İnsan ömrü başarılarla, başarısızlıklarla, sakarlıklarla, sürprizlerle, aksiliklerle ve şanslı zamanlarla doludur… Mutlu-mutsuz, huzurlu-huzursuz, şanslı-şanssız, hasta veya sağlıklı olduğunuz zamanların oranları ölçüsünde yaşamdan zevk alır veya kahrolursunuz!.. Sizin başınıza da şu gibi olaylar hiç geldi mi?

--İlçenizden 10 kilometre uzaktaki bir köyde yaşıyorsunuz!.. Soğuk bir Kış günü sabahın köründe müthiş bir bel ağrısıyla sıcak yatağınızdan fırlıyor, hemen hastaneye gitmek için arabanızın anahtarını kapıp, dışarı koşuyorsunuz… O soğukta marşa basıyorsunuz, arabanız çalışmıyor!.. Israrla tekrar ediyorsunuz, yine çalışmıyor; ne yaparsınız? Bir tamirci çağırmayı mı; yoksa tepesine benzin döküp, o arabayı hemen yakmayı mı düşünürsünüz!?

--Bir gün çoluğunuzu-çocuğunuzu alıp, neşe içinde bir sahil kenarına pikniğe gidiyorsunuz… Şehir girişinde trafik polisi durduruyor… Ehliyeti evde unuttuğunuzu fark ediyor, yediğiniz yeni ve zamlı para cezası ile sarsılıyorsunuz; birden kaybolan neşenizi yeniden-ne kadar zamanda, nasıl, nerede ve nasıl bulursunuz?

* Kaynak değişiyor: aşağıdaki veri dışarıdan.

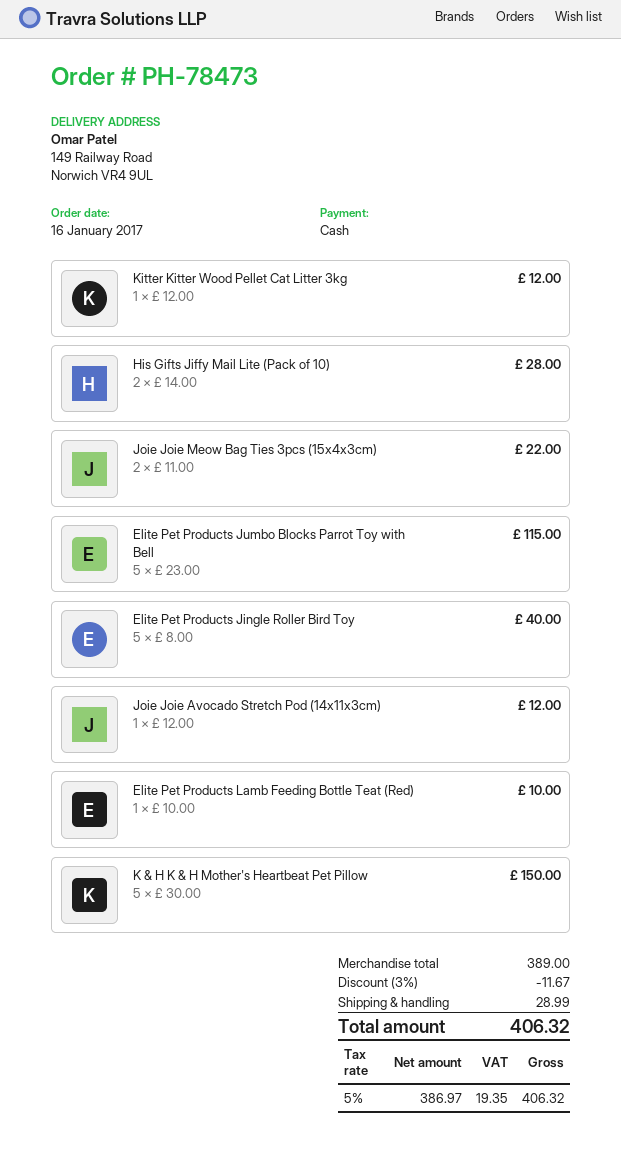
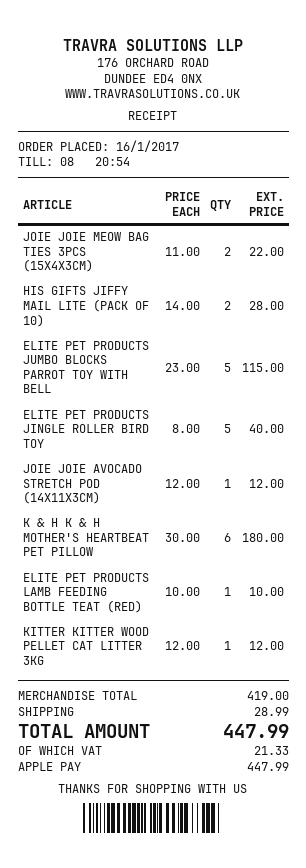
payment method: cash -> Apple Pay
K & H K & H Mother's Heartbeat Pet Pillow: 5 x 30.00 = 150.00 -> 6 x 30.00 = 180.00
subtotal: 389.00 -> 419.00
discount: 3% = 11.67 -> none
tax: 19.35 -> 21.33
total: 406.32 -> 447.99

--Sıkıntıda olan bir arkadaşınıza borç para yardımında bulunursunuz, o paranın kendinize ihtiyaç olacak zamanı da ona ısrarla hatırlatırsınız, ama paranız zamanında geri gelmez, siz kendiniz borç takibine düşersiniz!.. Böyle durumlarda tavrınız ne olur?

--Çapayı, küreği, orağı alıp, evinizden çok uzaktaki, kuş uçmaz-kervan geçmez bir mevkideki tarlanıza çalışmaya gittiniz… O sıcakta, ağaçların diplerini çapalayıp, etraflarındaki ot ve dikenleri biçtiniz, terlediniz ve yoruldunuz… Ceviz ağacınızın dibine, koyu gölgeye oturup, çok canınız çektiği için, cebinizden bir cigara zıkkımı çıkardınız, o zıkkımı keyifle yakacaksınız!.. Ama tüm ceplerinizi karıştırdığınızda, çakmağınızı evde unuttuğunuzu fark ediyorsunuz!.. Böyle zamanlarda siz ne halt eder, kendinize nasıl tepki gösterirsiniz?

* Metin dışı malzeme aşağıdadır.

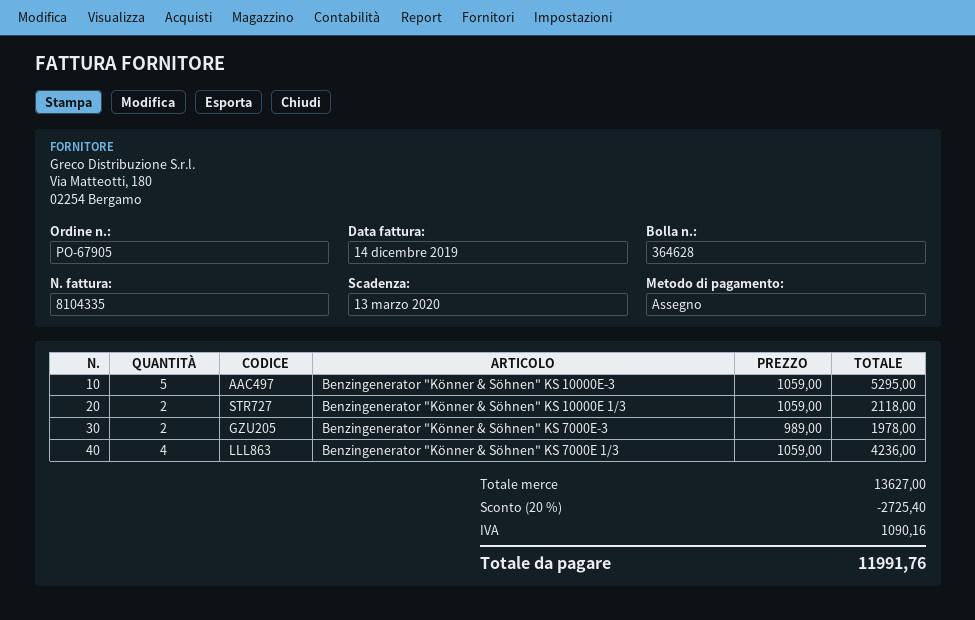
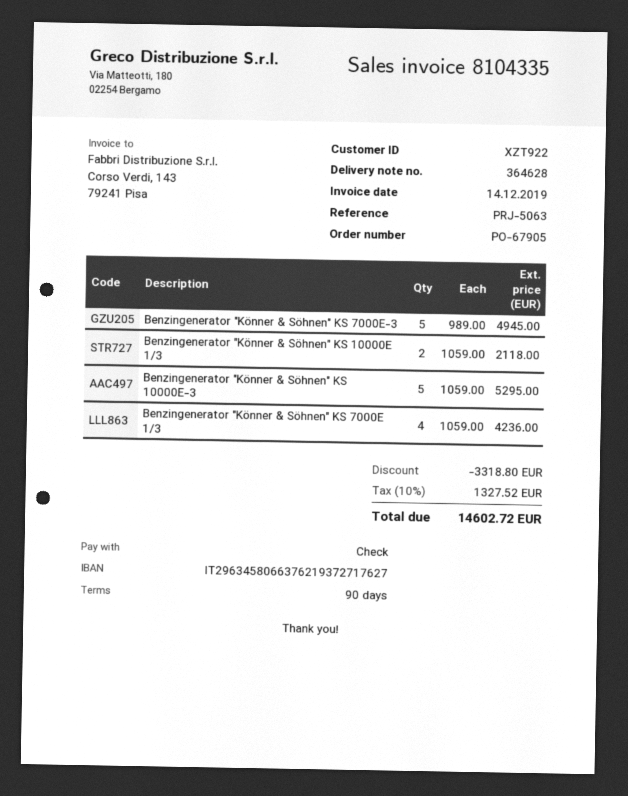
Benzingenerator "Könner & Söhnen" KS 7000E-3: 2 x 989.00 = 1978.00 -> 5 x 989.00 = 4945.00
discount: 2725.40 -> 3318.80
tax: 1090.16 -> 1327.52
total: 11991.76 -> 14602.72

--Meselâ Sibel TÜZÜN hanımefendi gibi ünlü bir ses sanatçısısınız… Yeni albümünüzü ilk defa TRT’deki bir programda tanıtacağınız için çok mutlusunuz ve heyecanla o önemli günü bekliyorsunuz… O arada da boş durmuyor, elinden mazbatası alınmış Başkan Ekrem İmamoğlu için, sosyal medyadan; “Her Şey Çok Güzel Olacak!” diye bir mesaj atıyorsunuz… Gün geliyor, programa tam çıkacağınız sırada, program yapımcıları sizi arıyor ve “Siz bu programdan çıkarıldınız, gelmeyin!” diyorlar… Böyle bir olaya siz nasıl tepki gösterirsiniz!?

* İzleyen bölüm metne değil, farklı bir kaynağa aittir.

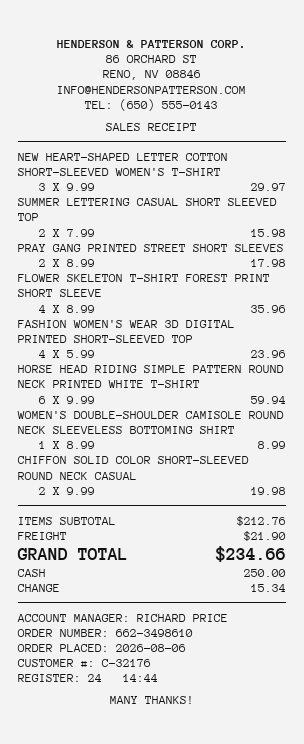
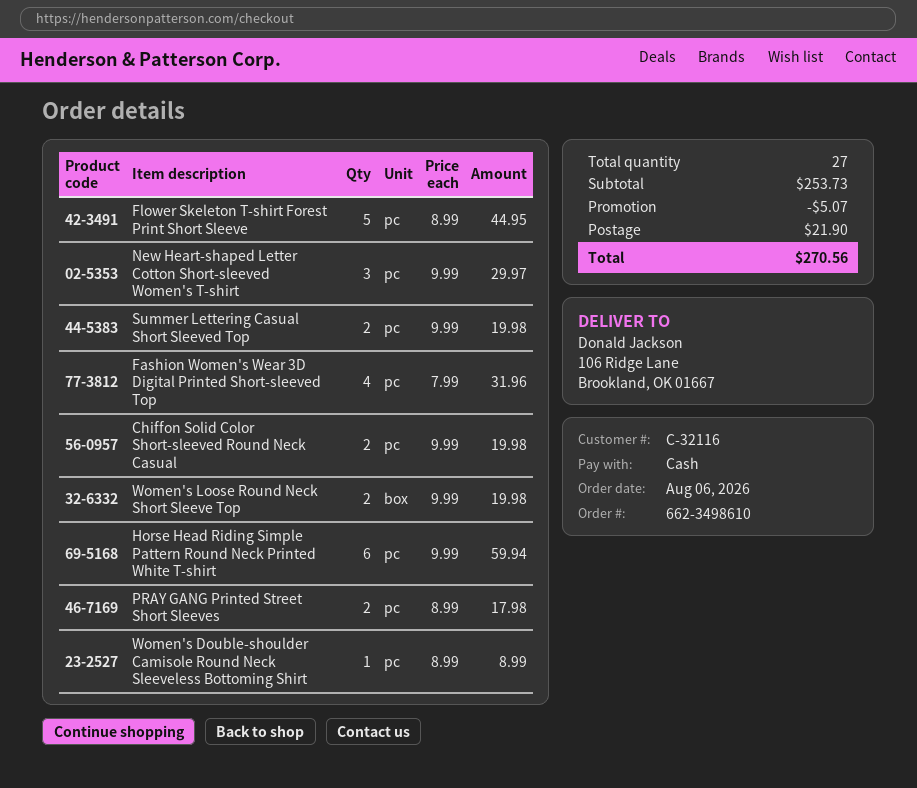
customer number: C-32176 -> C-32116
SUMMER LETTERING CASUAL SHORT SLEEVED TOP: 2 x 7.99 = 15.98 -> 2 x 9.99 = 19.98
FLOWER SKELETON T-SHIRT FOREST PRINT SHORT SLEEVE: 4 x 8.99 = 35.96 -> 5 x 8.99 = 44.95
FASHION WOMEN'S WEAR 3D DIGITAL PRINTED SHORT-SLEEVED TOP: 4 x 5.99 = 23.96 -> 4 x 7.99 = 31.96
Women's Loose Round Neck Short Sleeve Top: none -> 2 x 9.99 = 19.98
subtotal: 212.76 -> 253.73
discount: none -> 5.07
total: 234.66 -> 270.56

--Bir seçim sırasında kararsız durumdasınız… Aylık ücretinizin ailenize yetmediğini görüyor, aşırı pahalılıktan çocuklarınızın yüzüne bakamaz haldesiniz ve kahroluyorsunuz!.. Bu sırada bir siyasi lider çıkıp; “Bu kardeşinize oyunuzu verin, yetkiyi verin, bakın faizlerle, dolar nasıl düşüyor, pahalılık nasıl ucuzluğa dönüşüyor görün!..” diyor… Bu vatandaş yine bu kişiye inanıyor ve yine oyunu veriyor; faiz, dolar ve pahalılık bu sefer iki katına çıkıyor!.. Bu seçmenin yerinde siz olsaydınız; “Elim kırılsaydı da oy vermeseydim!” mi derdiniz, yoksa; “Bunlar dış güçlerin bir oyunu, ben oyumu yine buna vereceğim!” mi derdiniz?

Köydeyken, çok sevdiğim ağabeylerimden biri anlatmıştı, olay şöyle olmuş: Çocukluk arkadaşı olan fırıncıya yüklüce bir borç para yardımında bulunmuş… O da tütün parasında borcunu hemen ödeyecekmiş… Tütün paraları alınmış, kendisinin de traktör taksitini ödeme zamanı gelmiş, ama fırıncı arkadaşından o para bir türlü gelmiyormuş… Bir gün yolunu kesip, parasını istemiş… Fırıncı arkadaşı ne demiş biliyor musunuz; “Tütün paramı faize yatırdım, süresi dolunca senin paranı da ödeyeceğim yahu!.. Sen beni parasız ve unutkan biri mi zannettin yoksa, vallahi çok ayıp ediyorsun arkadaş!” demiş, iyi mi?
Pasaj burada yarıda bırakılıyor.